Traditional Chinese Medicine considers the hours of 3am-5am to be the time of the lungs. Contemporary Western research also shows that asthma symptoms tend to be exacerbated at 4am. As we discussed in our Seasonal Living in Autumn feature, the lungs are thought to help us release that which we no longer need.

An inability to process and then let go of our grief blocks our ability to truly experience connection and joy. Meanwhile, someone with abundant lung energy tends to radiate vitality and a clear sense of self-worth.

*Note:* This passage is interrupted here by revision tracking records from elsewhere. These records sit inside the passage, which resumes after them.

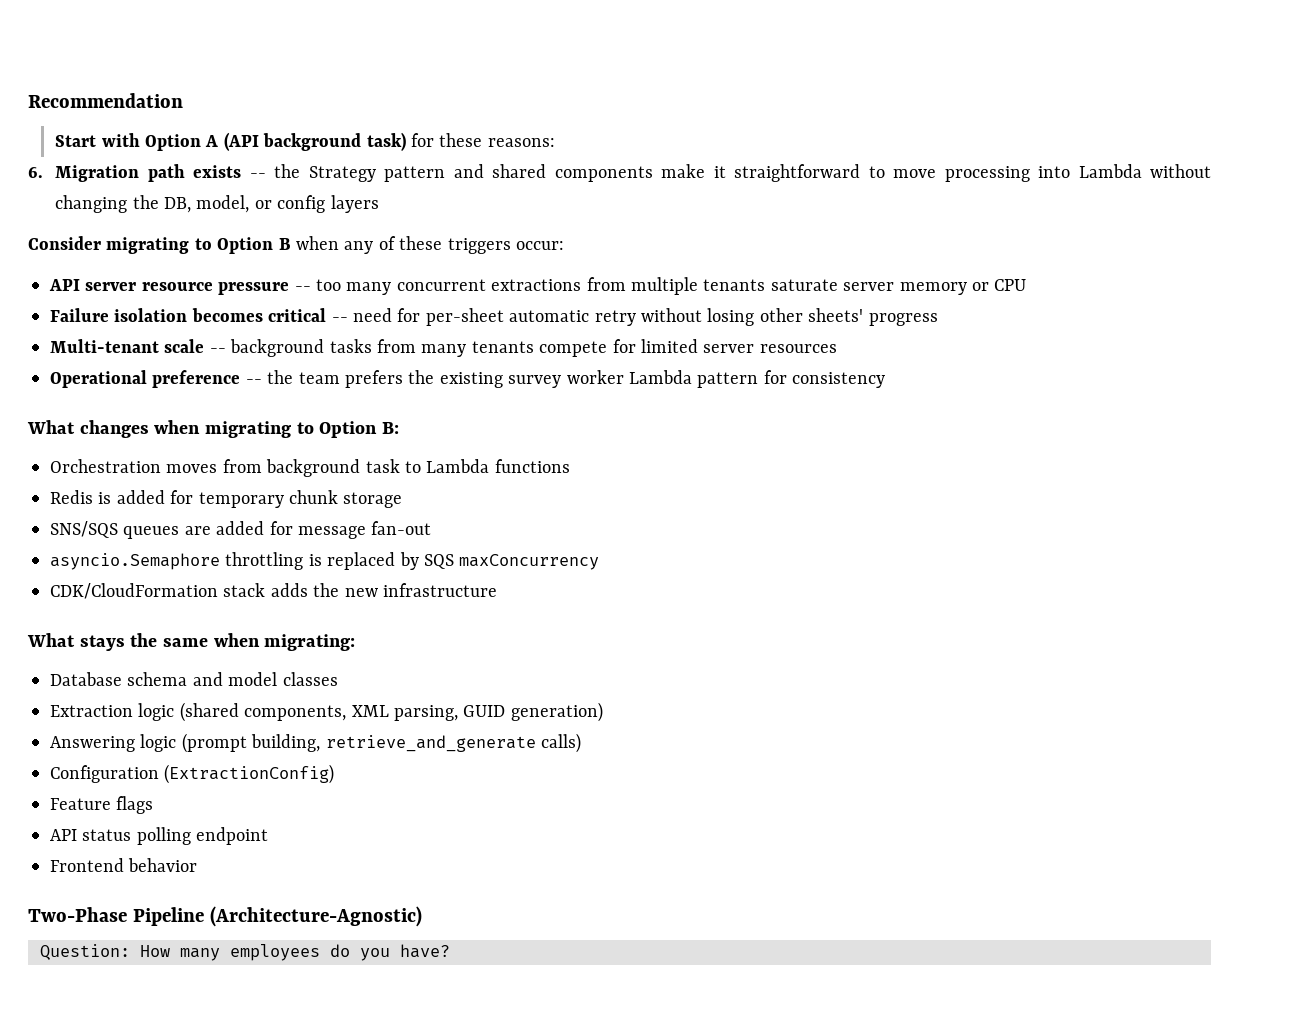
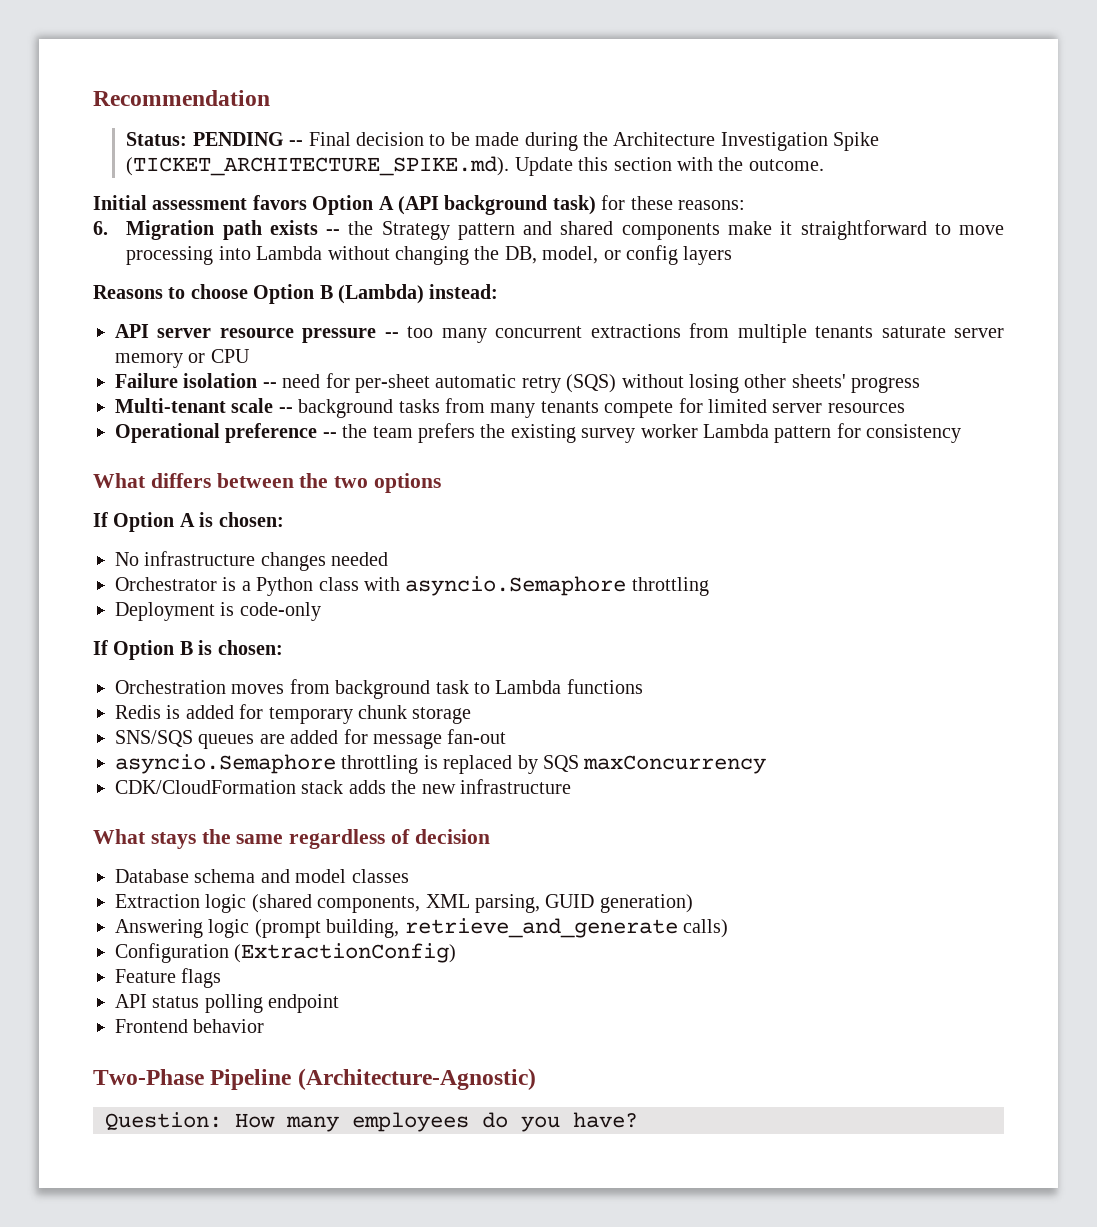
- Start with Option A (API background task) for these reasons:
+ Status: PENDING -- Final decision to be made during the Architecture Investigation Spike (TICKET_ARCHITECTURE_SPIKE.md). Update this section with the outcome.
+ Initial assessment favors Option A (API background task) for these reasons:
- Consider migrating to Option B when any of these triggers occur:
+ Reasons to choose Option B (Lambda) instead:
- Failure isolation becomes critical -- need for per-sheet automatic retry without losing other sheets' progress
+ Failure isolation -- need for per-sheet automatic retry (SQS) without losing other sheets' progress
- What changes when migrating to Option B:
+ What differs between the two options
+ If Option A is chosen:
+ No infrastructure changes needed
+ Orchestrator is a Python class with asyncio.Semaphore throttling
+ Deployment is code-only
+ If Option B is chosen:
- What stays the same when migrating:
+ What stays the same regardless of decision

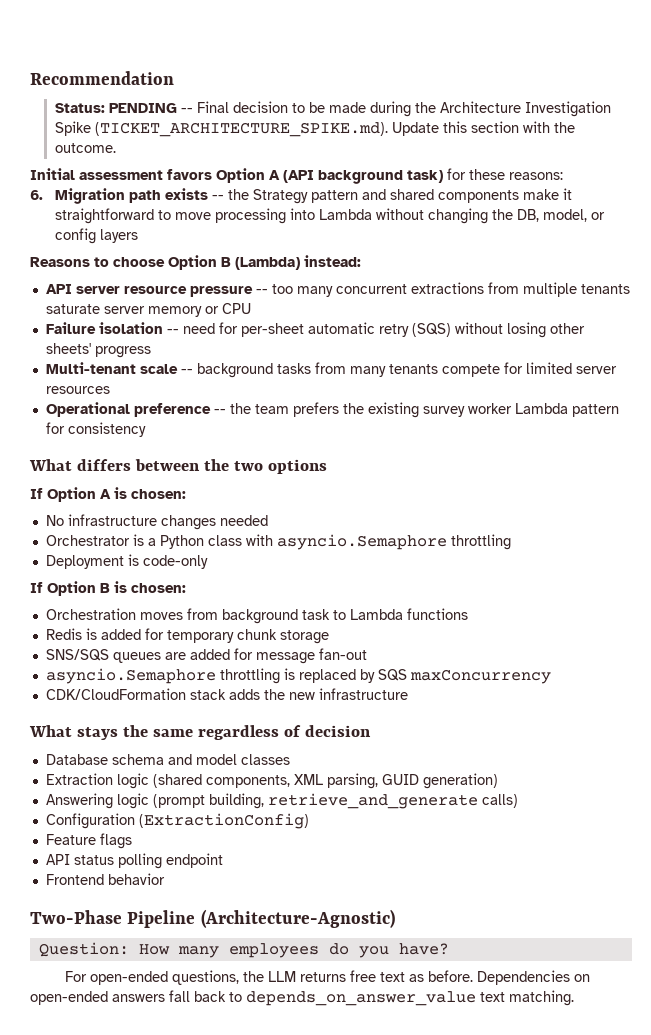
+ For open-ended questions, the LLM returns free text as before. Dependencies on open-ended answers fall back to depends_on_answer_value text matching.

How to Sleep Well In Autumn

Here are a few ways to encourage a restful night’s sleep and support great lung energy.

Morning
  • Keeping the air fresh in your bedroom helps to take some of the pressure off your hard-working lungs. Try to throw open the windows while you shake out your bedding each morning and vacuum regularly, particularly if you have pets that sleep in the room.
  • Avoiding toxic air ‘fresheners’ is important too. Try using seasonal essential oil blends in a diffuser to scent a room and support your respiratory system.
  • You might also want to consider skipping fabric conditioner on your bedlinen as the fragrances can irritate the lungs and sinuses. Old fashioned lavender bags can be lovely tucked into pillow cases.
Evening
  • Practising yoga before bed can be enormously beneficial, particularly as it encourages the lungs to relax and release. We’ll be sharing a sequence to support the lungs later this season.
  • A delicious way to support your sleep this autumn is to drink a cup of Lizzie’s warming tea each evening. Fennel, cardamom and ginger are all lung supportive herbs and make a wonderful after-dinner digestive tea. Simply steep one teaspoon each of fennel and cardamom seeds and three slices of fresh ginger in hot water for a few minutes.

Night-Time
  • A simple, but helpful habit can be to journal each evening just before you sleep. Acknowledging feelings of sadness is vital to the process of letting go. Once you’ve written down why you feel sadness or grief, you may find it helpful to sit quietly for a moment and imagine gathering these reasons in the palms of your hands before blowing them away. Try physically blowing across your hands while you do this, so you also release stale air from your lungs.
  • If you’re still awake between the hours of 3am and 5am, you may like to repeat the exercise above. Some people deliberately wake at this time to carry out spiritual or movement practices. While this tends not to fit within most people’s schedules, you may find a short meditation highly effective at this time and that you fall asleep more easily afterwards.